4-26-06: Trees Lounge. *6+* (1996, Sund/T, n.) As an actor, Steve Buscemi always infuses his characters with authenticity, humor, and pathos, and here he does the same as writer and director as well, in an apparently autobiographical story of life in a working-class dead-end town on Long Island, centered on the nondescript concrete-block bar of the title. He gathers a lot of friends and familiar (or not-so, or soon-to-be) faces to people the little community he depicts, from Chloe Sevigny to Samuel L Jackson. There’s no story as such, just a series of incidents that gradually fill in a group portrait. Nothing is underlined, but a picture emerges nonetheless.
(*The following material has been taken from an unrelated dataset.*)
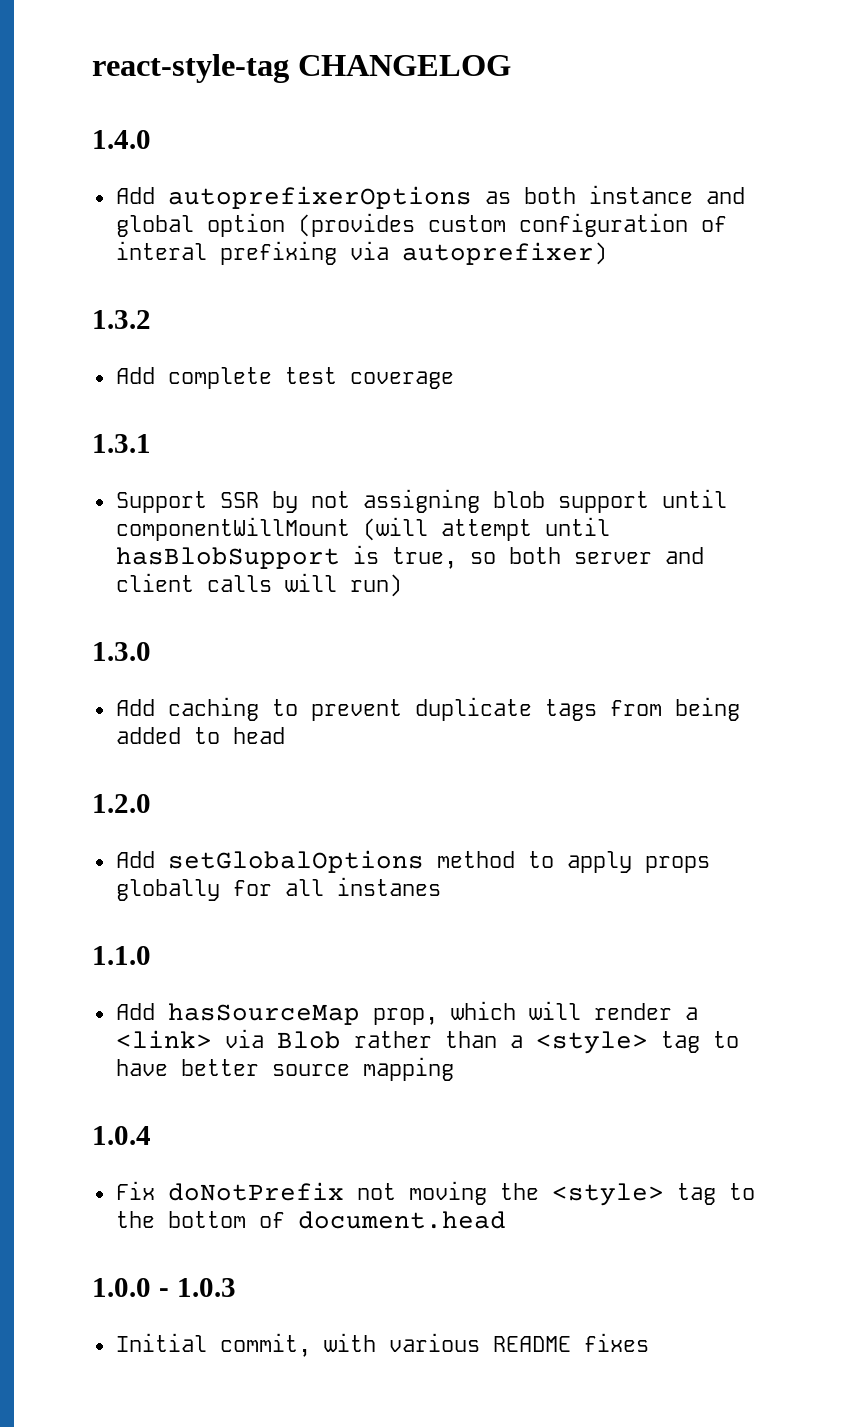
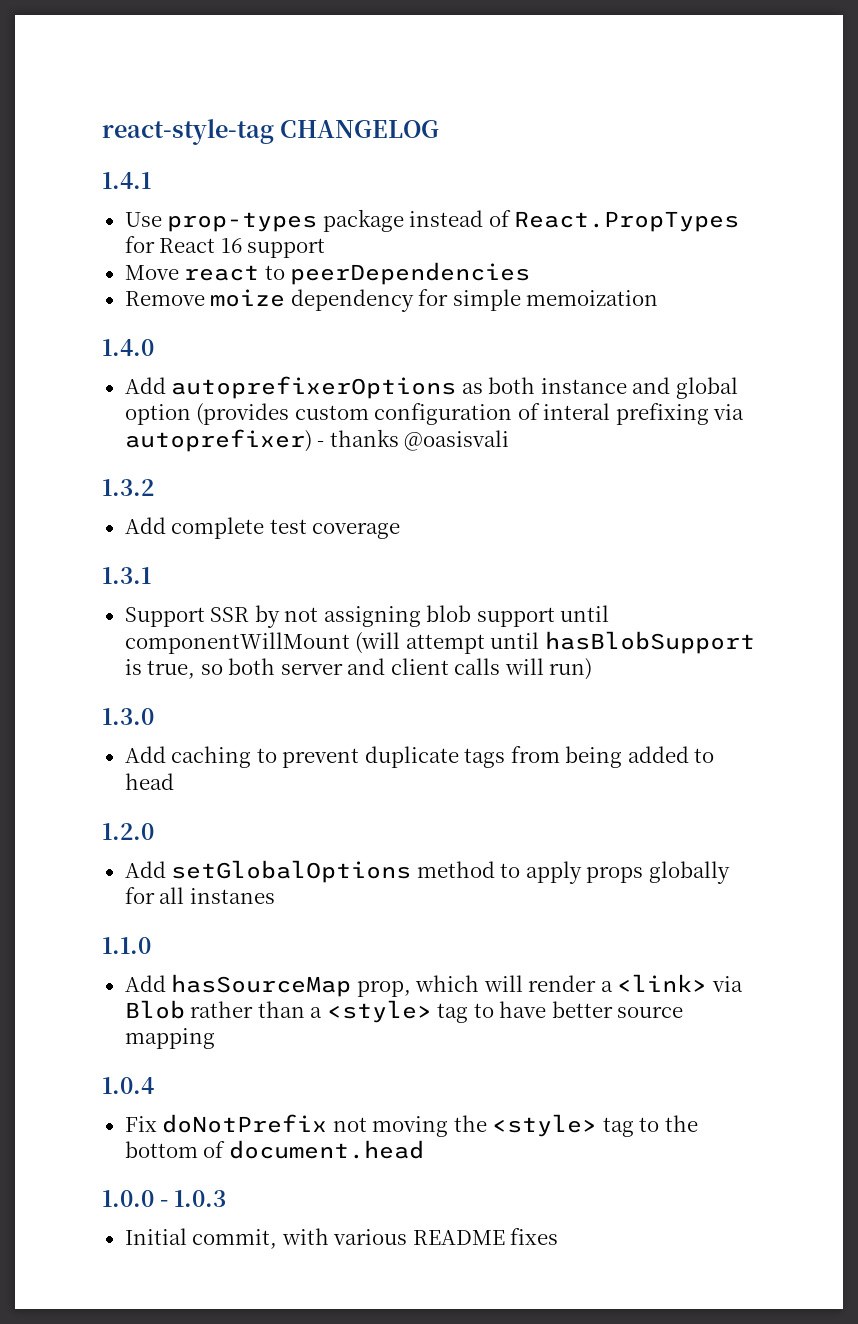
(511, 65) none -> [102,172,151,189] [124,209,740,232] [124,236,326,258] [124,262,531,285] [124,289,659,312] // 1.4.1 // Use prop-types package instead of React.PropTypes for React 16 support // Move react to peerDependencies // Remove moize dependency for simple memoization
(607, 253) none -> [317,429,510,451] - thanks @oasisvali

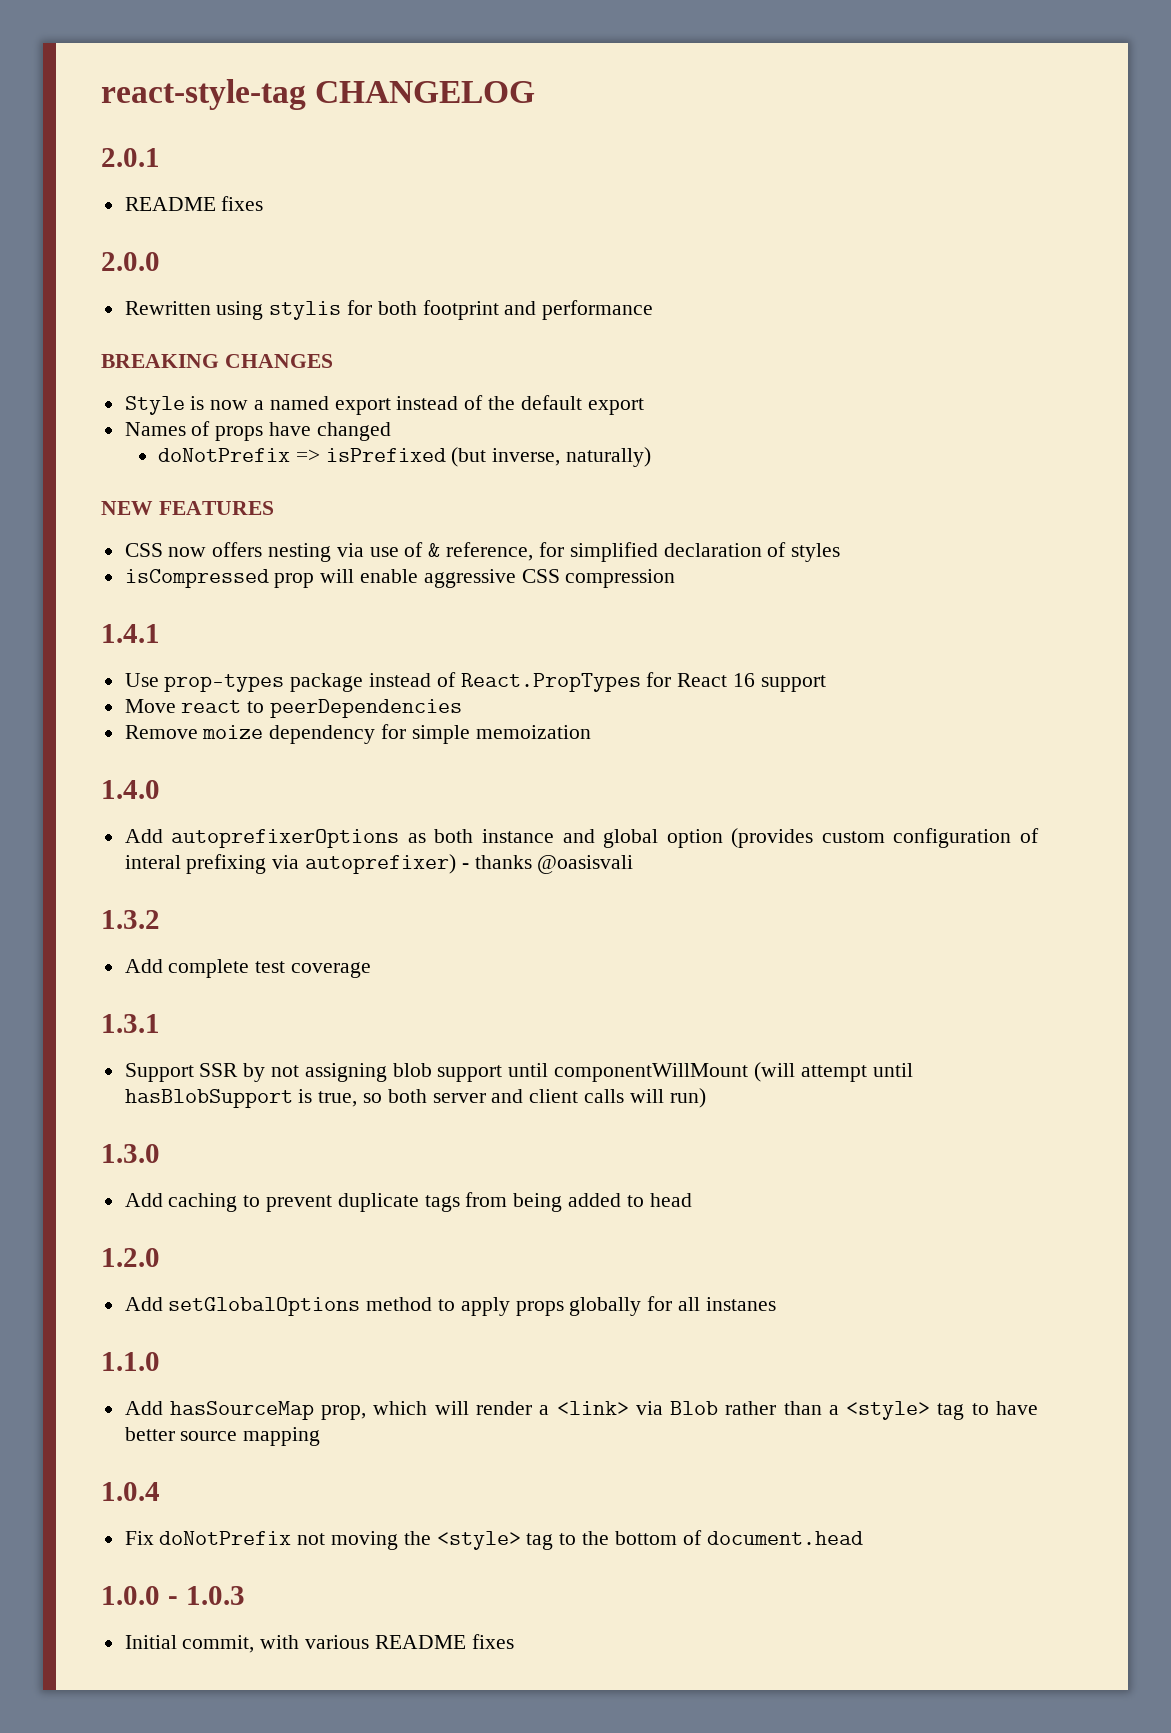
(440, 129) none -> [101,148,160,167] [124,196,264,211] [101,252,160,271] [124,300,654,320] [101,354,333,368] [124,395,644,415] [124,421,391,441] [157,447,651,467] [101,501,274,515] [124,542,841,562] [124,569,676,588] // 2.0.1 // README fixes // 2.0.0 // Rewritten using stylis for both footprint and performance // BREAKING CHANGES // Style is now a named export instead of the default export // Names of props have changed // doNotPrefix => isPrefixed (but inverse, naturally) // NEW FEATURES // CSS now offers nesting via use of & reference, for simplified declaration of styles // isCompressed prop will enable aggressive CSS compression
If you liked the book, The Tender Bar by J.R. Moehringer, you would like this film -- or vice versa. Both setting and sensibility are similar.

4-28-06: Harold and Kumar Go to White Castle. *6+* (2004, dvd, n.) Frankly I’ve been a bit wearied by my steady diet of good-for-you critical favorites, and craved a bit of junk food. As such, this was quite a tasty combo of gross-out humor and stoner comedy, with a special sauce of multiculty flavors. Danny Leiner is crude but effective in his direction of the appealing Korean-India duo of John Cho and Kal Penn, entry level financial analyst and reluctant med school applicant respectively, hardcore tokers both. An attack of the munchies sends them on a nightlong quest through the wilds of New Jersey. Of its kind, this buddy pic is about as good as it gets. (MC-63.)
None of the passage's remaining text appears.